The @DependencyGraph(FeatureScoped::class) argument is the aggregation key. If contributed Hilt
bindings are also scoped with @FeatureScoped, put @FeatureScoped on the graph too so Metro’s
scope compatibility check sees the concrete scope annotation.

Limitations

  • @TestInstallIn and @CustomTestApplication are not supported.
  • @DefineComponent.parent is not used to derive Metro @GraphExtension parent/child relationships. Component hierarchy must be expressed through Metro’s own graph extension APIs.
  • No EntryPointAccessors-style runtime helper is shipped. Cast the graph to the entry-point interface directly, or write a small helper that does so for your codebase.
  • The Hilt-internal componentEntryPoints field on @AggregatedDeps is ignored.
  • A custom @DefineComponent must have a scope annotation on the component interface. If Metro cannot find one, matching @InstallIn sites are skipped without a diagnostic.
  • Hilt component generation from @HiltAndroidApp is not consumed. Metro merges contributions itself.

See samples/interop/customAnnotations-hilt for a complete two-module example.

Diagnostics

When interoping with annotations that are written in Kotlin and have parameters, it may be unsafe to rely on positional arguments.
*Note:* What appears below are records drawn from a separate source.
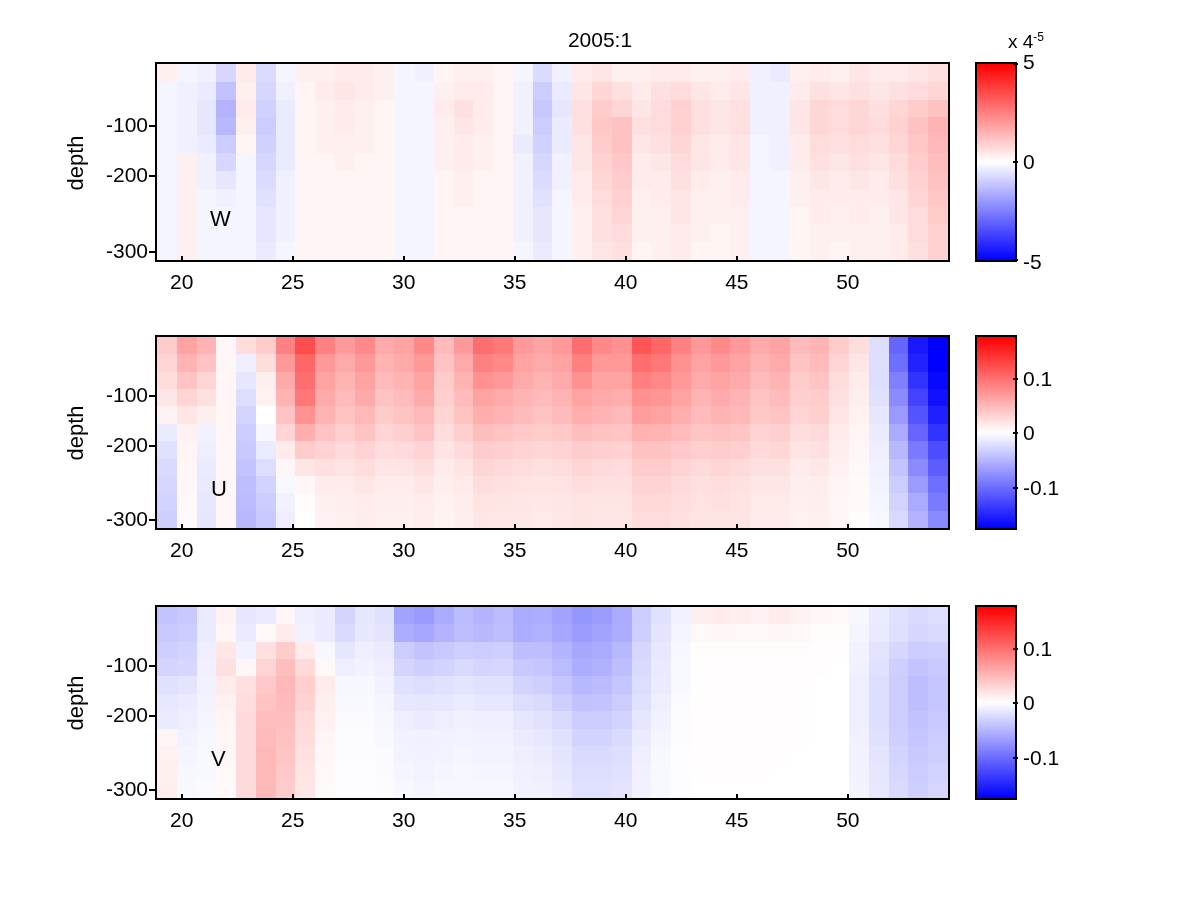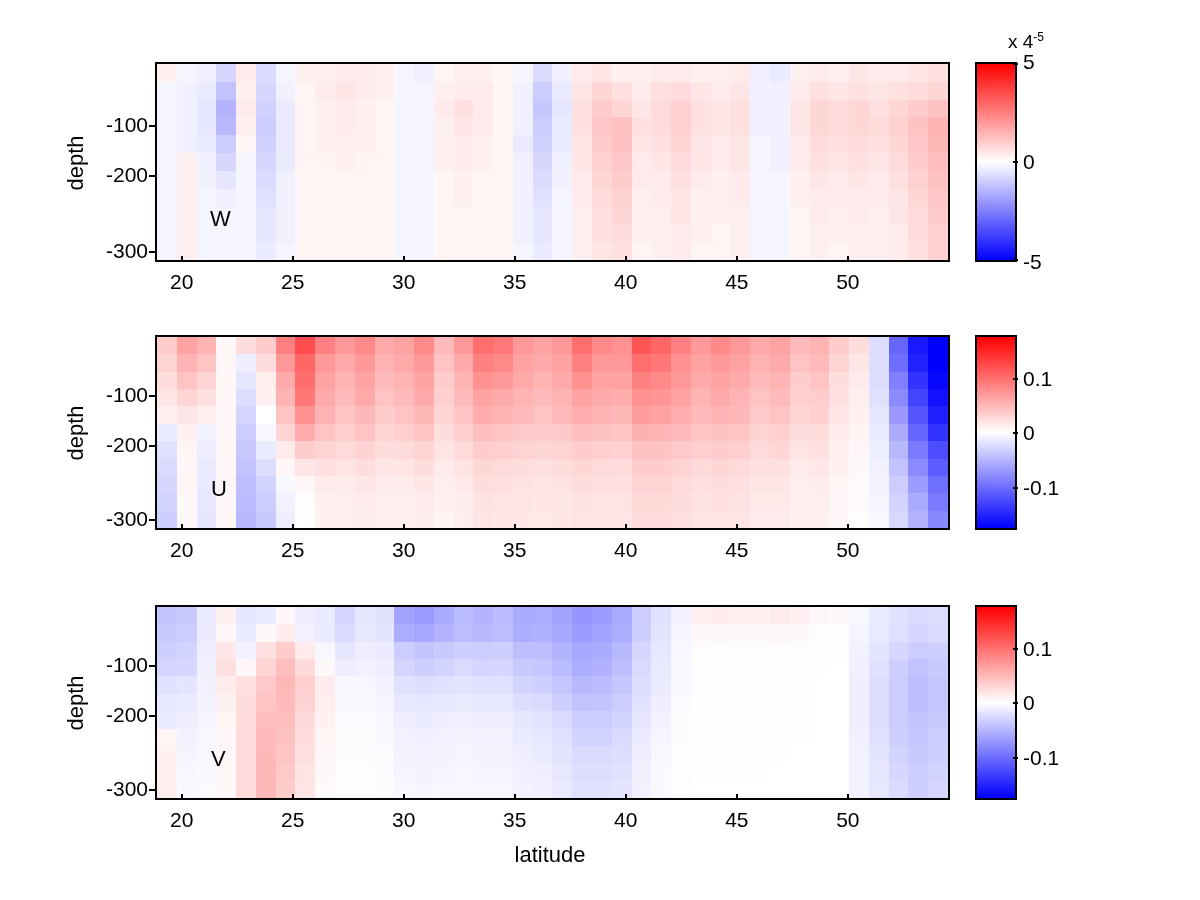--- a/index.html
+++ b/index.html
@@ -42,6 +42,7 @@
 
 <div class="fig">
 
+  <div class="title" style="top:28px;">2005:1</div>
 
   <div class="panel">
     <div class="axes" id="axes-0" style="left:155px;top:62px;width:795px;height:200px;">

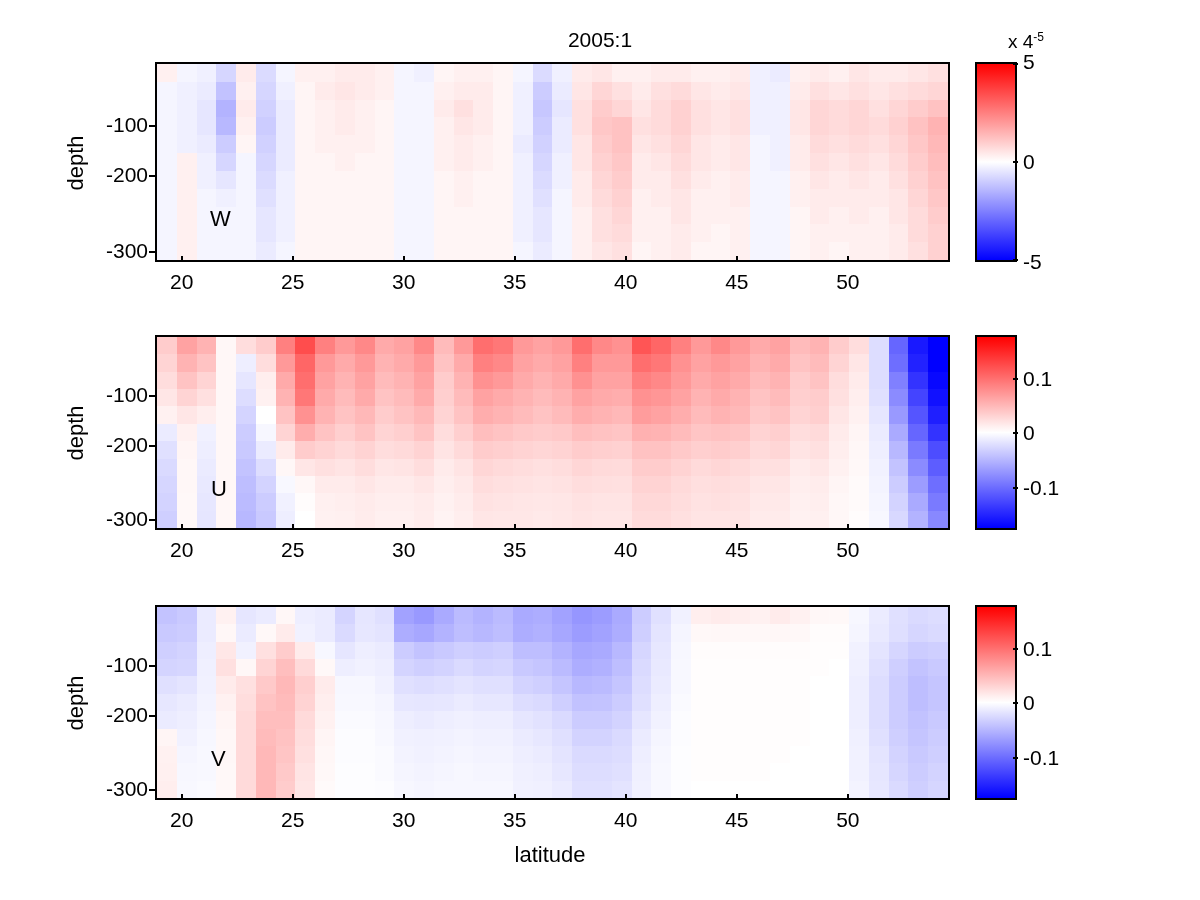--- a/index.html
+++ b/index.html
@@ -1493,7 +1493,6 @@
       </div>
   </div>
 
-  <div class="xlabel" style="left:400px;top:842px;width:300px;">latitude</div>
 </div>
 
 </body></html>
Metro’s own annotations often have the same indices, but not always! If you want to be super safe, you can enable the interopAnnotationsNamedArgSeverity to WARN or ERROR to report diagnostics for positional arguments in any custom annotations that Metro is configured to look at.

Why only Kotlin annotations?

This is because the Kotlin compiler doesn’t support positional arguments for annotations that are written in Java.